→ ACTIVITY
Using the records below, find every line that includes "style" and copy it.

(Stored items)
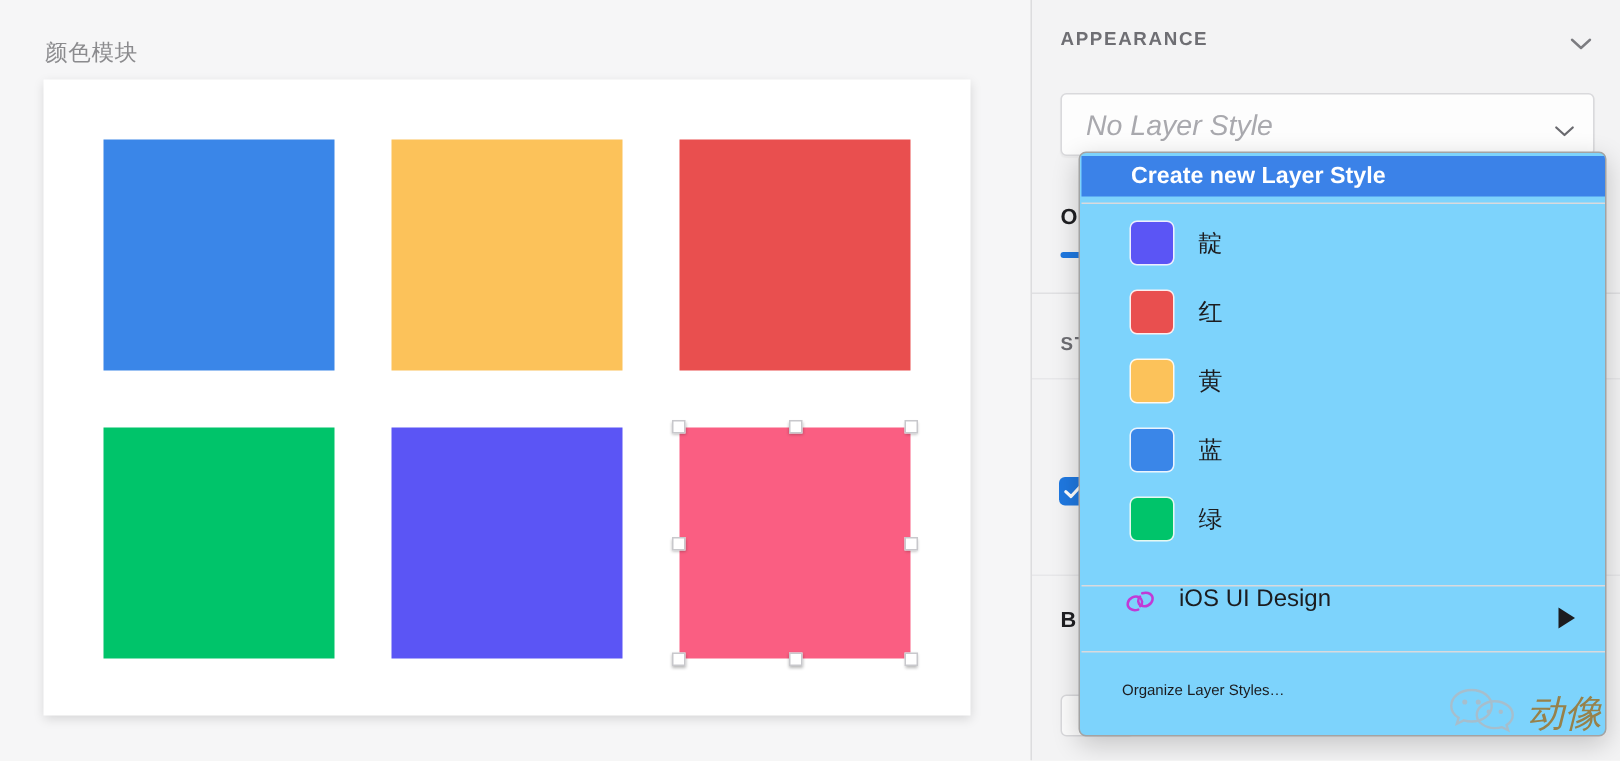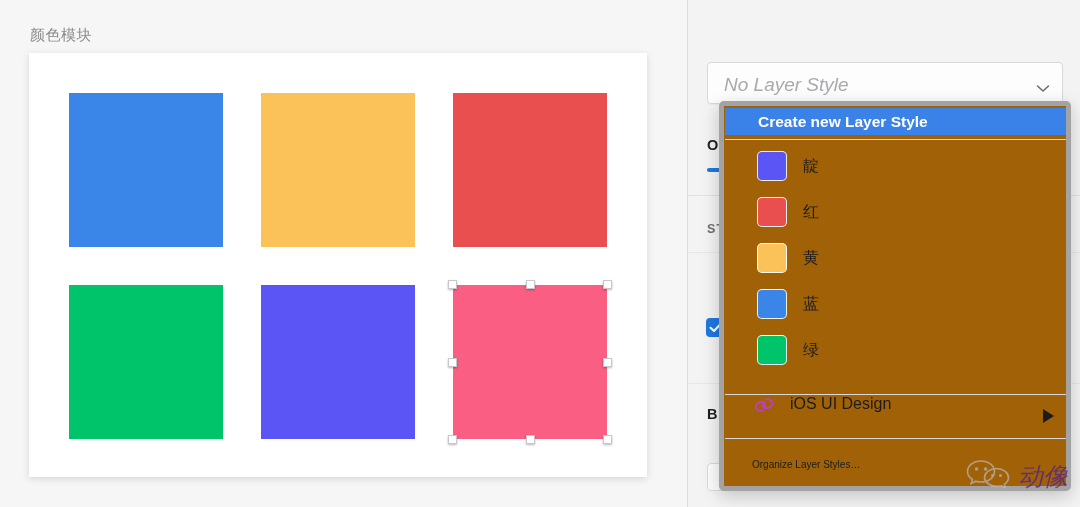--- a/index.html
+++ b/index.html
@@ -346,6 +346,14 @@
 
 <div id="inspector">
 
+  <div id="appearance-header">
+    <span id="appearance-title">APPEARANCE</span>
+    <span class="chev-down">
+      <svg width="16" height="10" viewBox="0 0 16 10">
+          <polyline points="2,2.5 8,8 14,2.5" fill="none" stroke="#7c7c80" stroke-width="1.6" stroke-linecap="round" stroke-linejoin="round"></polyline>
+        </svg>
+    </span>
+  </div>
 
   <div id="style-select">
     <span id="style-select-value">No Layer Style</span>

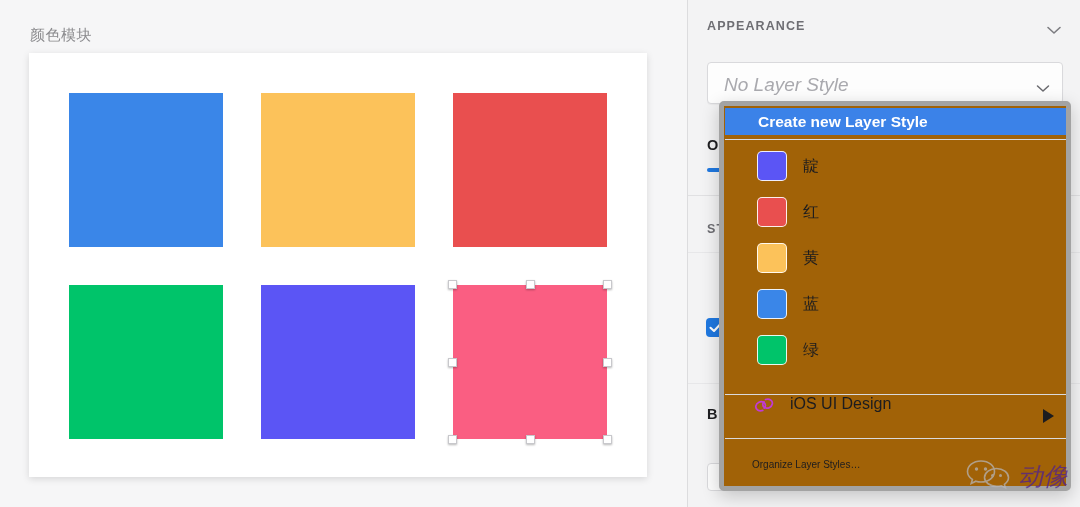--- a/index.html
+++ b/index.html
@@ -197,8 +197,8 @@
     top: 101px;
     width: 352px;
     height: 390px;
-    background: #a16207;
-    border: 5px solid #a3a3a3;
+    background: #7dd3fc;
+    border: 1px solid #a3a3a3;
     border-radius: 5px;
     box-shadow: 0 5px 18px rgba(0,0,0,0.20);
     box-sizing: border-box;

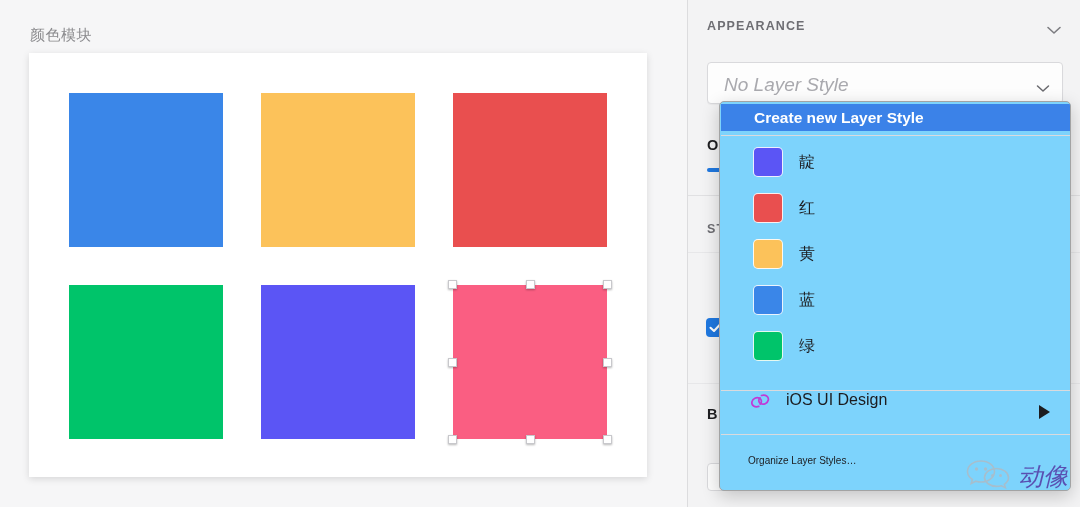--- a/index.html
+++ b/index.html
@@ -307,7 +307,7 @@
   #watermark-text {
     margin-left: 7px;
     font-size: 25px;
-    color: #4c1d95;
+    color: #a16207;
     font-family: Liberation Mono, monospace;
     font-style: italic;
   }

→ REPLY TO THE TASK
   <div id="style-select">
     <span id="style-select-value">No Layer Style</span>
     font-style: italic;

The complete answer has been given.